Two groups should think twice:
- People who want light eating, not a full meal sequence
- Anyone with dietary limits beyond vegetarian adjustments, because the tour can’t accommodate vegan, gluten-free, or lactose-free diets
Vegetarian tasting is possible if you let them know in advance. That’s a key detail. If you’re vegan or need gluten-free or lactose-free options, this tour isn’t set up for you.
Real guide energy: what you can expect from the people leading it
English-speaking guides vary by departure, but the style is consistent: passionate, practical food knowledge, and lots of culture tied directly to what you’re eating.
In reviews, guides like Aleksandra, Tomasz, Joanna, and Karolina come up repeatedly. People describe them as warm and enthusiastic, and also very good at explaining Polish traditions and how food and drink fit into daily life and history.
That matters because the difference between a good food tour and a mediocre one is rarely the restaurant choice alone. It’s the guide’s ability to make the food make sense—why it tastes the way it does, how it’s served, and when it fits into Polish mealtime.
Should you book this Krakow traditional food and vodka tour?
Book it if you want a single, well-paced evening that feeds you properly and teaches you how Krakow eats. The tour’s best features are the combination of street snacks, a full lunch/dinner structure, dessert, and vodka tastings in one small-group package.

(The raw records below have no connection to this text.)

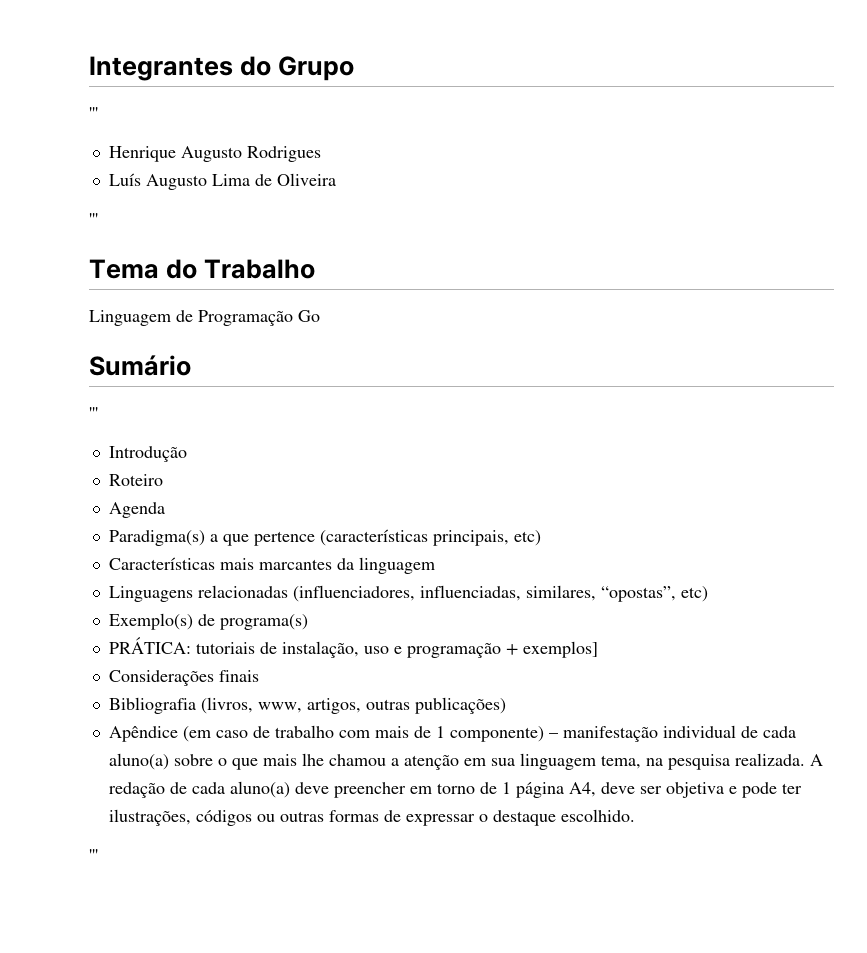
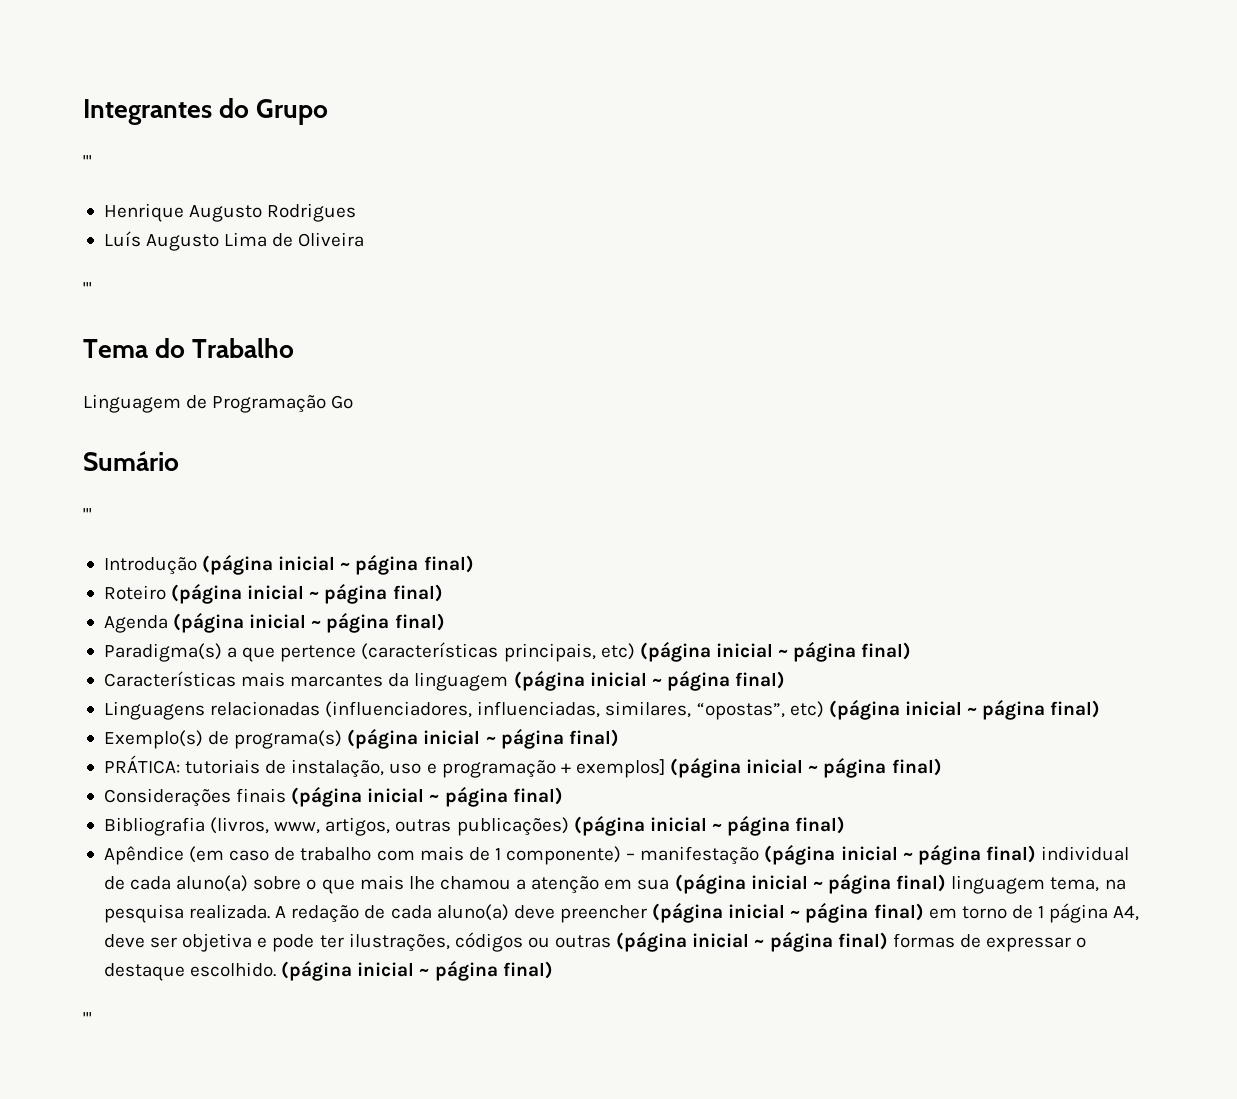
- Introdução
- Roteiro
- Agenda
+ Introdução (página inicial ~ página final)
+ Roteiro (página inicial ~ página final)
+ Agenda (página inicial ~ página final)
- Paradigma(s) a que pertence (características principais, etc)
+ Paradigma(s) a que pertence (características principais, etc) (página inicial ~ página final)
- Características mais marcantes da linguagem
+ Características mais marcantes da linguagem (página inicial ~ página final)
- Linguagens relacionadas (influenciadores, influenciadas, similares, “opostas”, etc)
- Exemplo(s) de programa(s)
+ Linguagens relacionadas (influenciadores, influenciadas, similares, “opostas”, etc) (página inicial ~ página final)
+ Exemplo(s) de programa(s) (página inicial ~ página final)
- PRÁTICA: tutoriais de instalação, uso e programação + exemplos]
- Considerações finais
+ PRÁTICA: tutoriais de instalação, uso e programação + exemplos] (página inicial ~ página final)
+ Considerações finais (página inicial ~ página final)
- Bibliografia (livros, www, artigos, outras publicações)
+ Bibliografia (livros, www, artigos, outras publicações) (página inicial ~ página final)
- Apêndice (em caso de trabalho com mais de 1 componente) – manifestação individual de cada aluno(a) sobre o que mais lhe chamou a atenção em sua linguagem tema, na pesquisa realizada.
+ Apêndice (em caso de trabalho com mais de 1 componente) – manifestação (página inicial ~ página final) individual de cada aluno(a) sobre o que mais lhe chamou a atenção em sua (página inicial ~ página final) linguagem tema, na pesquisa realizada.
- A redação de cada aluno(a) deve preencher em torno de 1 página A4, deve ser objetiva e pode ter ilustrações, códigos ou outras formas de expressar o destaque escolhido.
+ A redação de cada aluno(a) deve preencher (página inicial ~ página final) em torno de 1 página A4, deve ser objetiva e pode ter ilustrações, códigos ou outras (página inicial ~ página final) formas de expressar o destaque escolhido. (página inicial ~ página final)

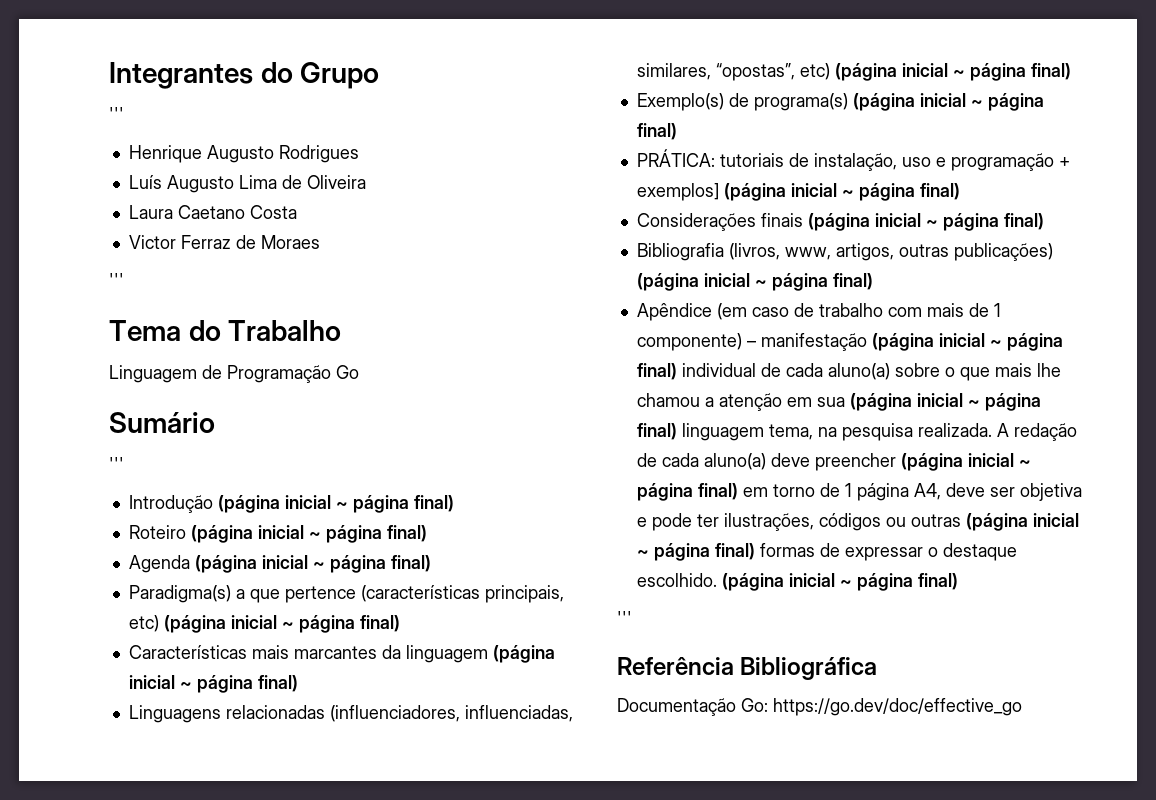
+ Laura Caetano Costa
+ Victor Ferraz de Moraes
+ Referência Bibliográfica
+ Documentação Go: https://go.dev/doc/effective_go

Skip it if you’re dieting hard, avoid alcohol completely, or you need gluten-free or lactose-free meals. Also skip if you’re the type who gets uncomfortable when a plan is heavy on food—this one is built to be a full meal.
If you’re on your first visit to Krakow and you’d rather let someone else handle the food sorting, this is a strong choice. Bring your appetite, wear good shoes, and let the Old Town do the talking—one bite at a time.
FAQ
How long is the Krakow Traditional Polish Food and Drinks Tasting Tour?
It lasts 3 hours.
Where does the tour meet?
Meet at plac Świętej Marii Magdaleny 2, by the statue of Piotr Skarga, in front of St. Peter and Paul church.
What time does the tour run?
Starting times depend on availability.
How big is the group?
It’s a small group tour with up to 8 participants, and it’s limited to 10 participants.
What’s included in the price?
You get 10+ traditional Polish tastings, a full dinner experience (starter, soup, second course), a Polish dessert, and a selection of premium Polish vodkas (two types), plus water in most venues.
Is vegetarian food available?
Yes, vegetarian tasting is possible if you let them know in advance. Vegan, gluten-free, and lactose-free options aren’t accommodated.
Does the tour include street food?
Yes. One stop is on Grodzka Street with street food and local snacks.
Is vodka tasting mandatory?
Vodka is part of the included experience. The tour serves typical snacks with the vodka tastings as part of the program.
Is the tour affected by rain?
No. It takes place rain or shine.
Do I get a list of what I tasted?
Yes. After the tour, you’ll receive a trip summary with the Polish names of the dishes you tasted and recommendations for more places to try.